Mehr lesen
1905 veröffentlichte ein Technischer Experte am Berner Patentamt einen Aufsatz, der auf die Reformulierung der Konzepte von Raum und Zeit in der Physik hinauslief - die "Spezielle Relativitätstheorie." Neben dem Brotberuf in den Niederungen des Patentwesens, für sich und unabgelenkt vom Weltgetriebe revolutionierte der in höchsten Abstraktionshöhen operierende Albert Einstein die Fundamentalkonzepte der Physik: Dieses Bild, das bis heute vorherrscht, hat nicht zuletzt Einstein selbst geprägt. Doch Peter Galison führt eindrucksvoll und an Hand vieler neuer Quellen vor Augen, dass man sich den Weg zur Relativitätstheorie so gerade nicht vorstellen sollte.

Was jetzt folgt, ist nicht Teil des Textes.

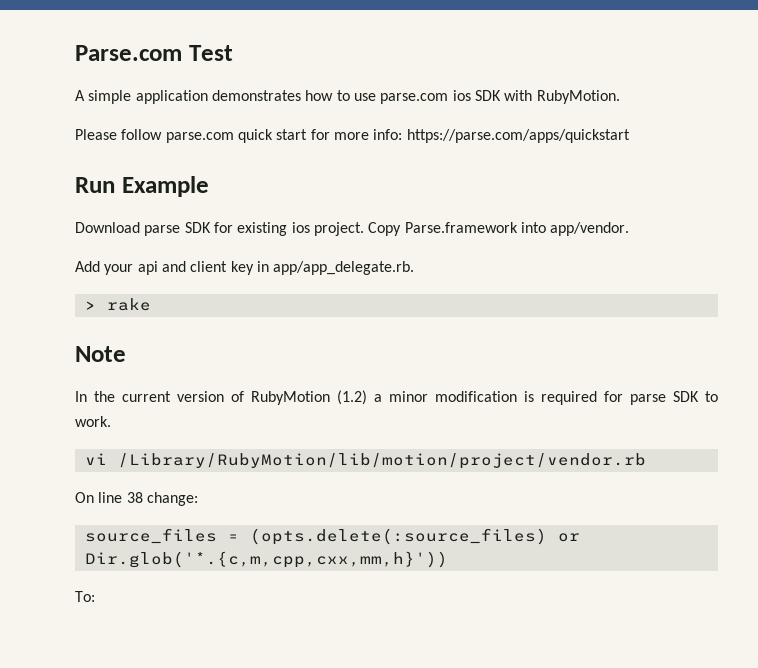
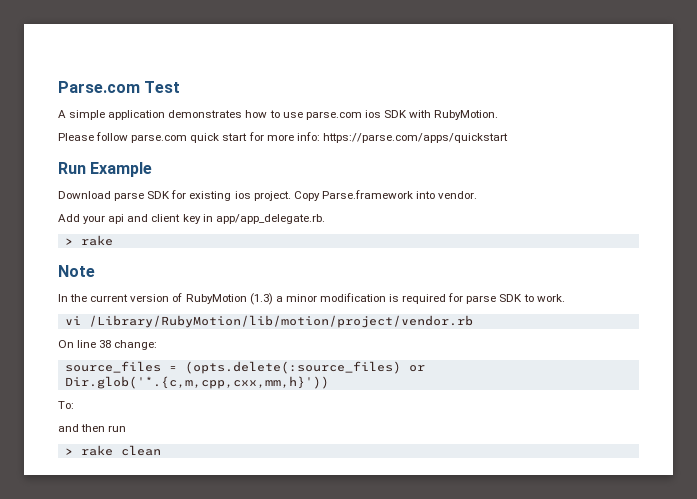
[550,222,630,236] app/vendor. -> [438,191,478,199] vendor.
[337,390,367,405] (1.2) -> [249,293,273,305] (1.3)
(95, 596) none -> [58,424,127,432] [64,445,161,456] // and then run // > rake clean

Denn sieht man nur genauer hin, zeigen sich überraschend viele und enge Verknüpfungen zwischen der Grundlagentheorie und sehr konkreten Fragestellungen, mit denen der junge Einstein ebenso wie der zweite "Vater" der Relativitätstheorie, der damals bereits weltberühmte französische Mathematiker und Physiker Henri Poincaré, durchaus zu tun hatten: Keine expandierende, koloniale Weltwirtschaft samt erforderlichem Fernmeldewesen nämlich ohne Synchronisation von Uhren, die deshalb ein zentrales Problem von Wirtschaft, Ingenieurskunst und Politik war. Die Physik in ihrer denkbar fundamentalsten Gestalt erhält so ihren reichen "weltlichen" Kontext zurück.
Über den Autor / die Autorin
Peter Galison, Jahrgang 1955, ist Mallinckrodt Professor der "History of Science and of Physics" an der Harvard University.